Source material:
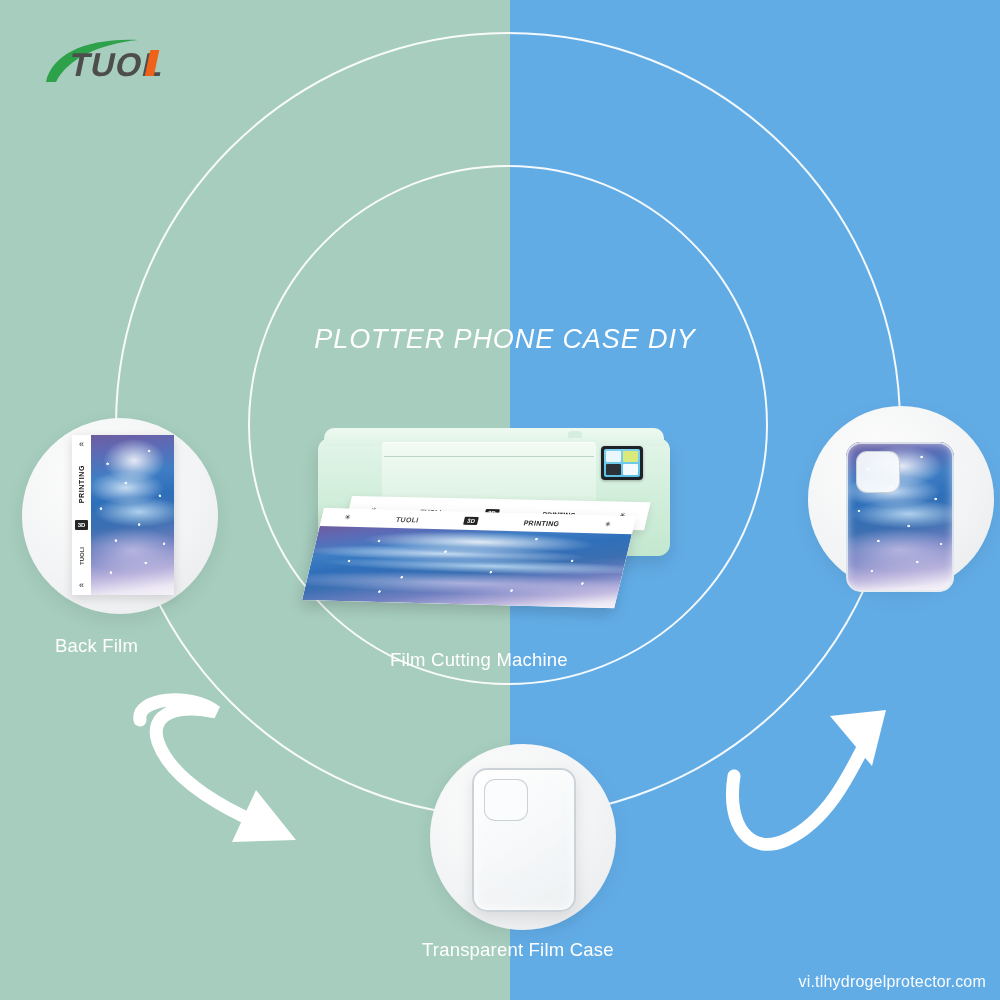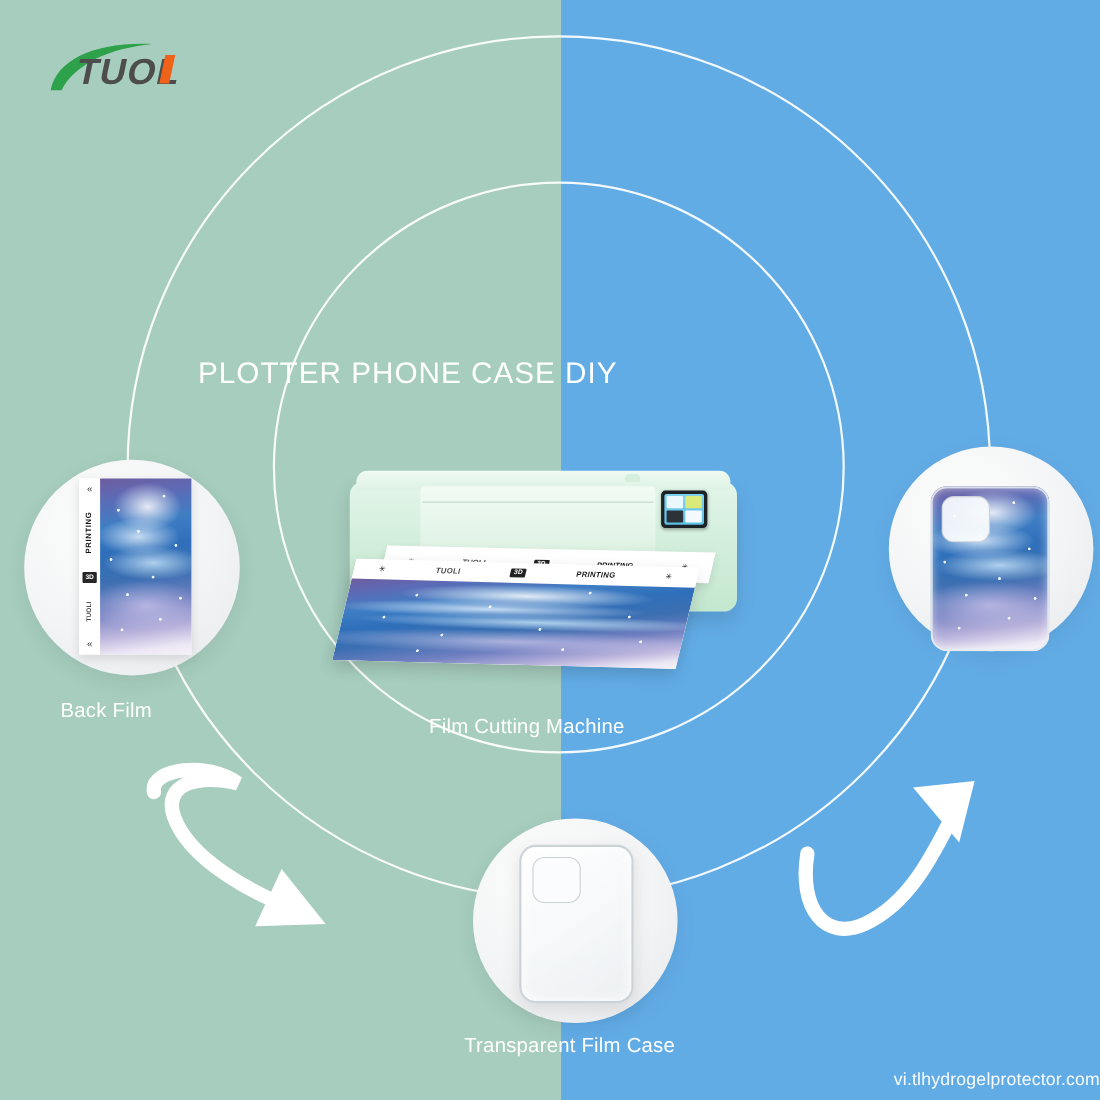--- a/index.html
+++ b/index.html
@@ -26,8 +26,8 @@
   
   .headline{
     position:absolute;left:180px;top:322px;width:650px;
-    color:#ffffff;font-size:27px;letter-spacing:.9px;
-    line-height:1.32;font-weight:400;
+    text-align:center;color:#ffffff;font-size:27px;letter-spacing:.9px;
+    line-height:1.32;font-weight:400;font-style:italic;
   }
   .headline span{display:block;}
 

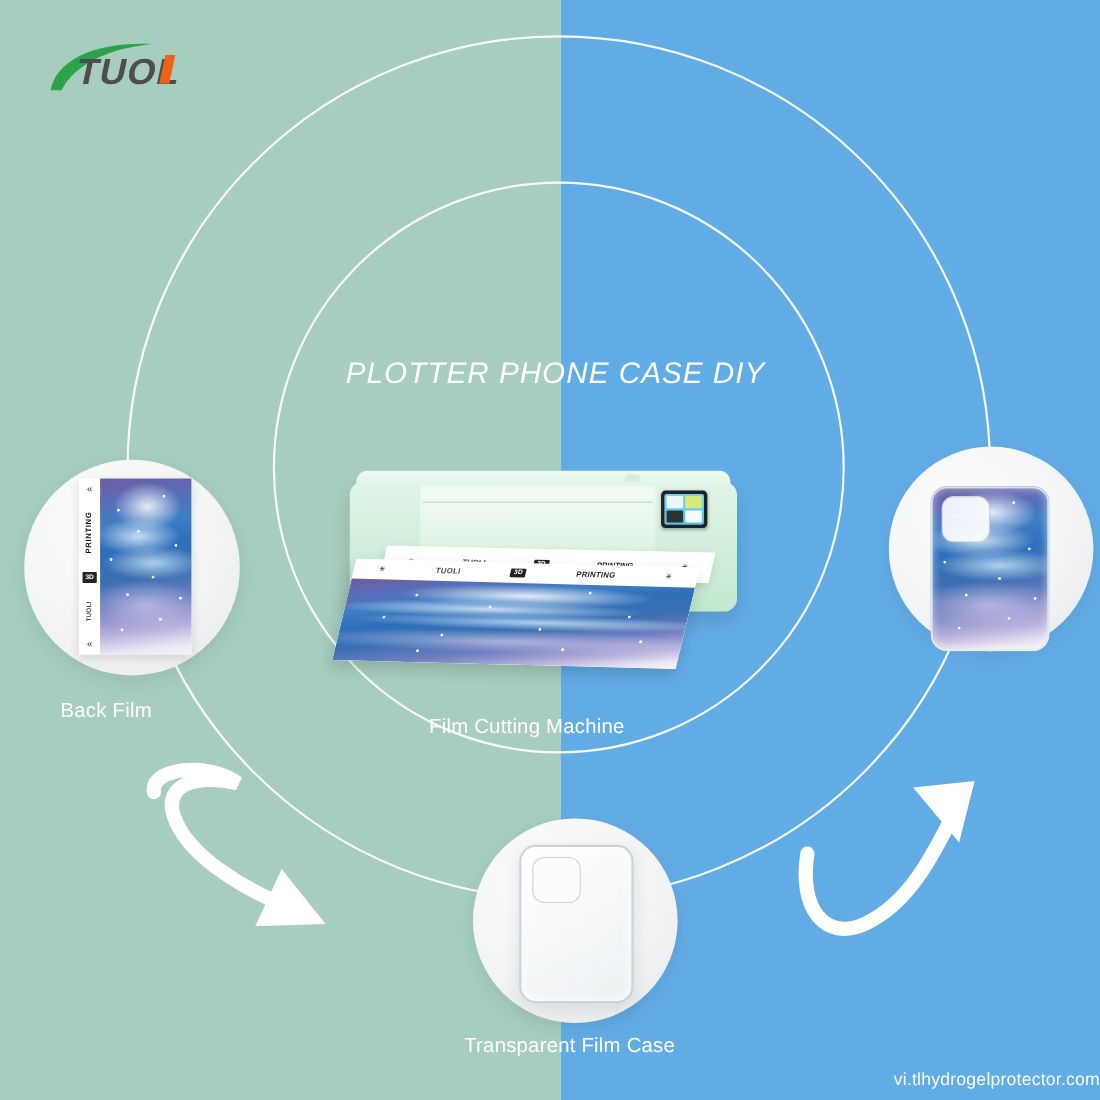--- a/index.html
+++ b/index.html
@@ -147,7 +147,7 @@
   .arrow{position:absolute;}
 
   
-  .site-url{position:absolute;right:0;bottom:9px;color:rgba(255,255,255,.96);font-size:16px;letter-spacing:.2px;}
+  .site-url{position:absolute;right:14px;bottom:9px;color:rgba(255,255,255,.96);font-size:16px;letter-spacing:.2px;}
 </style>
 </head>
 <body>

--

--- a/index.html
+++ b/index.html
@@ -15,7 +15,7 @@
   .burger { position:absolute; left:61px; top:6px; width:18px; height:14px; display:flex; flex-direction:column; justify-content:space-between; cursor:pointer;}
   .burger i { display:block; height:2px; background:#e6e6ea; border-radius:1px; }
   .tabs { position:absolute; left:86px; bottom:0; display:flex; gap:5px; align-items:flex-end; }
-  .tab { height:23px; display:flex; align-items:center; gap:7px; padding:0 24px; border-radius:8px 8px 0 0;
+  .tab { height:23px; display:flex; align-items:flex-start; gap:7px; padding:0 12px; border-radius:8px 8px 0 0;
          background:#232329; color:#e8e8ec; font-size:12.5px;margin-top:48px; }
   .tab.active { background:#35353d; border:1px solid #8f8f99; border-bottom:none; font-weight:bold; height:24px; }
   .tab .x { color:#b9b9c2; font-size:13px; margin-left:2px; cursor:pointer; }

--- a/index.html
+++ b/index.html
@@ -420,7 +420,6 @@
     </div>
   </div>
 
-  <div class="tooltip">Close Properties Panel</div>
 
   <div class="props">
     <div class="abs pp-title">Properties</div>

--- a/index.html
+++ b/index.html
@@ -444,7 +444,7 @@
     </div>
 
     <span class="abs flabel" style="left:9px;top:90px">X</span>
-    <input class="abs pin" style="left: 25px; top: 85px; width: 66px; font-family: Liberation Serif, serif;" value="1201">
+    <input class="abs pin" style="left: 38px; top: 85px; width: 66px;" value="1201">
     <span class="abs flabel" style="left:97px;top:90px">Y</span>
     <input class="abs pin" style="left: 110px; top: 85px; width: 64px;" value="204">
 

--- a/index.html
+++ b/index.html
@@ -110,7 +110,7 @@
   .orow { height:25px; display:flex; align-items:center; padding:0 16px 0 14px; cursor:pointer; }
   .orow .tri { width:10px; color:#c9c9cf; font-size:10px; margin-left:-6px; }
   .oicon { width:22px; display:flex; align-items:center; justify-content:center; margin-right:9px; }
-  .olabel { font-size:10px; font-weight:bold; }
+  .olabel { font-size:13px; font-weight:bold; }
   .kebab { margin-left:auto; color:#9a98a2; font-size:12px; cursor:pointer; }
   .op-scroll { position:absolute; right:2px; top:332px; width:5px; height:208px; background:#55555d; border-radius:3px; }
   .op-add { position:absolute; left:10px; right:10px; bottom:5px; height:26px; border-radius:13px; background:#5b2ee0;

---

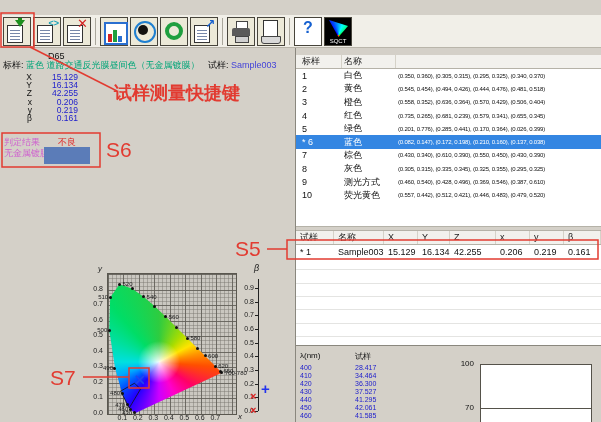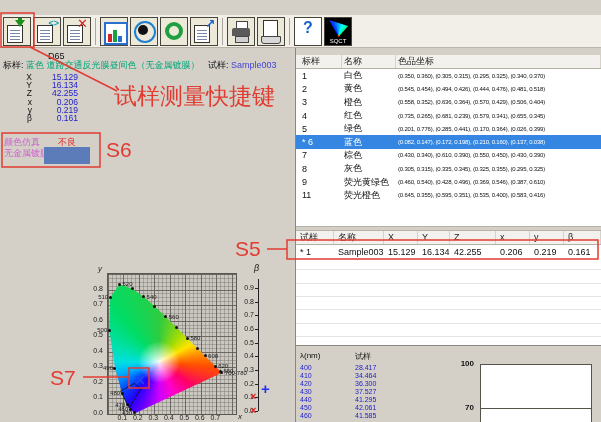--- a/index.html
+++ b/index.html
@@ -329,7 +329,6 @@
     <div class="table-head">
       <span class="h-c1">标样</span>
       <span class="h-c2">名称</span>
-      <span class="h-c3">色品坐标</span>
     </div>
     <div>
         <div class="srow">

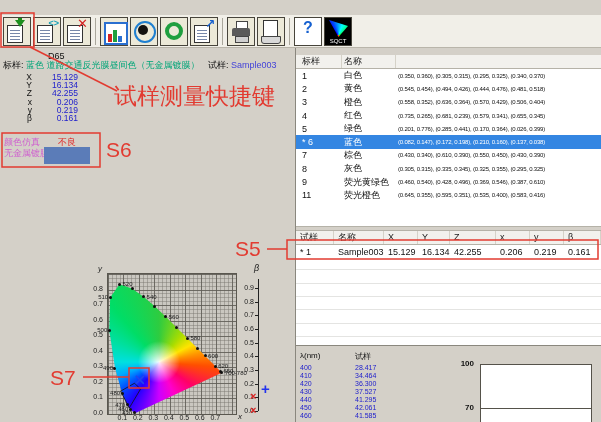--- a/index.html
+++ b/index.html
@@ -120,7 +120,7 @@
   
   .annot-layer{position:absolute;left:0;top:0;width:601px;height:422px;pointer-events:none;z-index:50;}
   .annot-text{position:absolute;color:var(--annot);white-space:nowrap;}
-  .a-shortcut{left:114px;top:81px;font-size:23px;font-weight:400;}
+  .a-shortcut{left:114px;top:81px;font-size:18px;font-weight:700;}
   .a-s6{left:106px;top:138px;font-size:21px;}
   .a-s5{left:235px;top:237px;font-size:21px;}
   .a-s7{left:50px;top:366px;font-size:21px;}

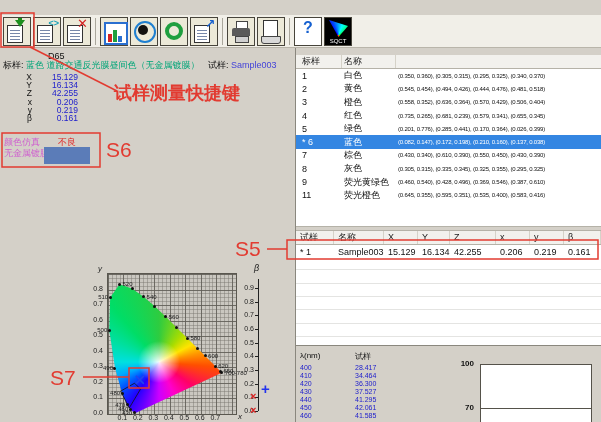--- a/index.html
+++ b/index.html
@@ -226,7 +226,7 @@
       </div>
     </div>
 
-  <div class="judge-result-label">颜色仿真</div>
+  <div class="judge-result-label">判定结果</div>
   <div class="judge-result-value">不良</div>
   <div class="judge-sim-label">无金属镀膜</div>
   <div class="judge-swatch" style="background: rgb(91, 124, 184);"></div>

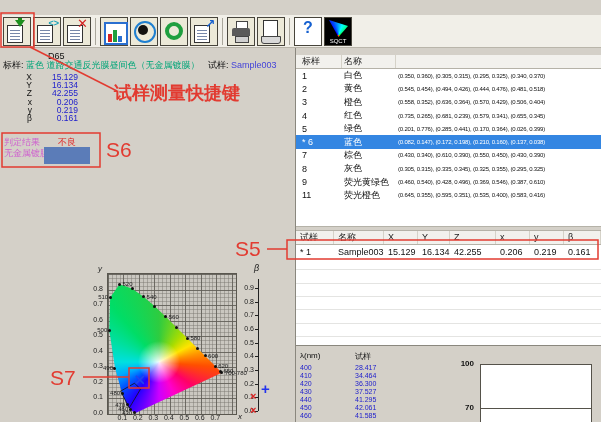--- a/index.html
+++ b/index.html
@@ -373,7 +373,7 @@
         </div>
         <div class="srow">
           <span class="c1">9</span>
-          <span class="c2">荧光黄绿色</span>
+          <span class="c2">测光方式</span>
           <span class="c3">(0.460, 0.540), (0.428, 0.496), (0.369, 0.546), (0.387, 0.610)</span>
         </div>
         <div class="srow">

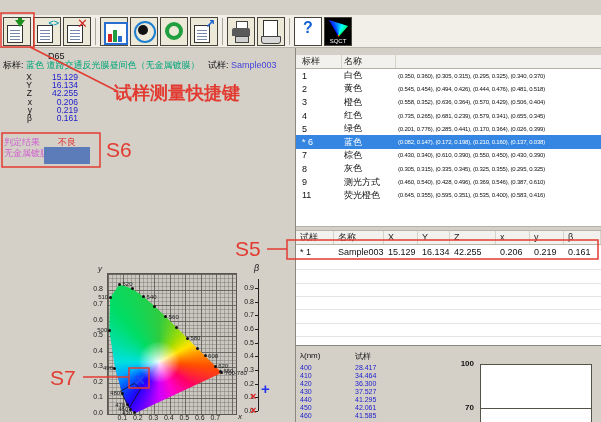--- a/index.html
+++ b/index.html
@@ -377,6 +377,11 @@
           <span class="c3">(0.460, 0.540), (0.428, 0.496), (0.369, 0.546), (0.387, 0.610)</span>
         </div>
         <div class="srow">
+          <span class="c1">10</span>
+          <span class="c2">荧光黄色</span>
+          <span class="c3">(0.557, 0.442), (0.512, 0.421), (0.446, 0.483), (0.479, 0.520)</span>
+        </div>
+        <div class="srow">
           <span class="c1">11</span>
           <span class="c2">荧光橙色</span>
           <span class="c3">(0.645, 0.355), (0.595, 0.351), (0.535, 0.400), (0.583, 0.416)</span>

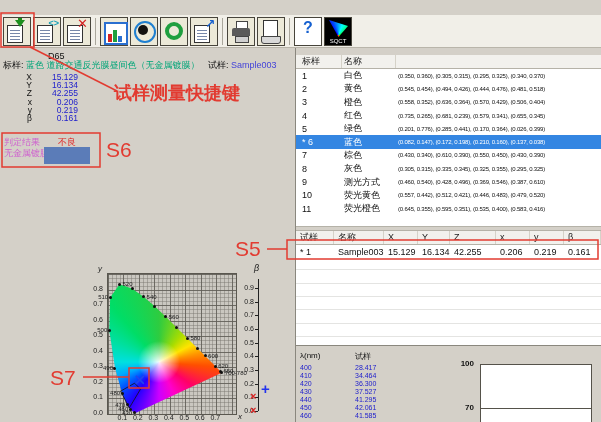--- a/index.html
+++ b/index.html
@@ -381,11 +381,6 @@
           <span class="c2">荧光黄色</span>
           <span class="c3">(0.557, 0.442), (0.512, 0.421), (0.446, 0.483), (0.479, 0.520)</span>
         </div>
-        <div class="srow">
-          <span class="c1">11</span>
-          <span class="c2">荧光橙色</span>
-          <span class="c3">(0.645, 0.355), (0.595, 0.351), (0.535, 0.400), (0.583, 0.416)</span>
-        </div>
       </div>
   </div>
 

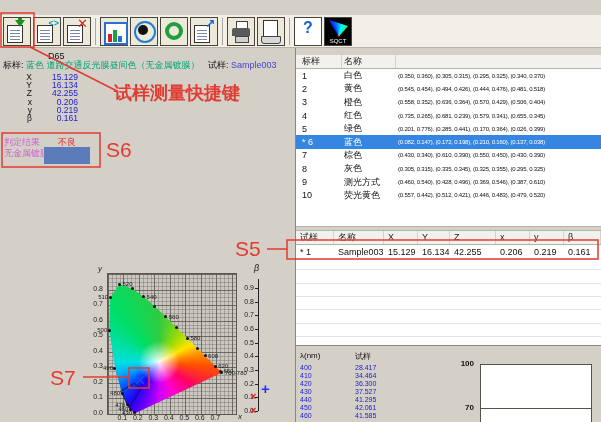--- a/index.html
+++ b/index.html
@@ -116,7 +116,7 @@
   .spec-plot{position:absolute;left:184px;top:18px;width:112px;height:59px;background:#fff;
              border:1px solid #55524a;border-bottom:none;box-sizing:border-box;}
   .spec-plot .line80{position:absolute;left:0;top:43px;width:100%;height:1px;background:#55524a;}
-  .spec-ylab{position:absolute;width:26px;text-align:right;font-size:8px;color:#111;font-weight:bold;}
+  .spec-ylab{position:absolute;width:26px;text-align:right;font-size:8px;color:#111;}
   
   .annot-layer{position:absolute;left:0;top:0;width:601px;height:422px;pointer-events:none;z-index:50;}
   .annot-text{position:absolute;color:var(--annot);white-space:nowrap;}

Exercise details: If a line in the data above contains "burger", return that line.

Solution below:
   .burger { position:absolute; left:61px; top:6px; width:18px; height:14px; display:flex; flex-direction:column; justify-content:space-between; cursor:pointer;}
   .burger i { display:block; height:2px; background:#e6e6ea; border-radius:1px; }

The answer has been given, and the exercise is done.